Entendant les petits crabes pleurer, une abeille vint leur demander ce qui leur arrivait.

"Petits crabes, pourquoi pleurez-vous donc?"

"Notre mère est morte; le singe l'a tuée.", répondirent-ils en pleurant.

"Quel méchant singe.", pensa l'abeille.

A ce moment, une châtaigne arriva et s'enquit de ce qui se passait :

"Petits crabes, pourquoi pleurez-vous donc?"

Quand la châtaigne apprit que le singe avait tué la mère des petits crabes, elle pensa, comme l'abeille, que le singe était bien méchant. L'abeille et la châtaigne se disaient qu'il fallait punir le singe, lorsqu'un mortier arriva. Elles lui racontèrent comment était mort le crabe, et tout le monde était d'accord qu'il fallait punir le singe. Enfin une bouse de vache vint se joindre à eux, et ils décidèrent tous ensemble de venger la mort du crabe. Les compagnons partirent donc pour la maison du singe.

Les petits crabes, l'abeille, la châtaigne, le mortier et la bouse de vache arrivèrent chez le singe. Celui-ci était absent, et ils profitèrent de cette aubaine pour tendre leur piège : la châtaigne se cacha dans le foyer, les petits crabes dans le baquet d'eau et l'abeille se posta au-dessus de la porte. Enfin, le mortier s'installa sur le toit de la maison et la bouse de vache sur le pas de la porte. Chacun se tint silencieusement à son poste, attendant le retour du singe.

Le singe rentra enfin, grommelant

"Brr, qu'il fait froid ici!".

Il s'assit au coin du feu pour se réchauffer, et à ce moment, la châtaigne brûlante lui sauta sur le dos.

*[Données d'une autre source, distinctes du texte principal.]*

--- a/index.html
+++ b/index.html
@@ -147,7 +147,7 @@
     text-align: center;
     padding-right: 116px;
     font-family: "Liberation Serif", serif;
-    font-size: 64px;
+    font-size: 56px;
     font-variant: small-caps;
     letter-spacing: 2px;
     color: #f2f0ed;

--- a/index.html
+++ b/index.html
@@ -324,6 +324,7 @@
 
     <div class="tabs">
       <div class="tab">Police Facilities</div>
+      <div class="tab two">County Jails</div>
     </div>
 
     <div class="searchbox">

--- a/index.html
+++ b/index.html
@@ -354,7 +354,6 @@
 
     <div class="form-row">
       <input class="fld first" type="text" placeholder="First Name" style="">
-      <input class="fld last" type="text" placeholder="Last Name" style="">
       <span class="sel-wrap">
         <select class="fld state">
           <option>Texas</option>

"Aïe, aïe!". Le singe, gémissant de douleur, se précipita vers le baquet d'eau pour asperger sa brûlure; alors les petits crabes sortirent de l'eau et le pincèrent de toutes leurs forces. Le singe, poussant des hurlements, s'enfuit et lorsqu'il arriva à la porte, l'abeille qui se tenait prête le piqua très fort sur la tête. Le singe fou de peur et de douleur tenta de s´échapper, glissa sur la bouse de vache qui se trouvait sur le pas de la porte, et s'étala de tout son long. Le mortier qui attendait, sur le toit, tomba dans un grand fracas et aplatit le singe comme une crêpe.

C'est ainsi que les compagnons vengèrent la mort du crabe.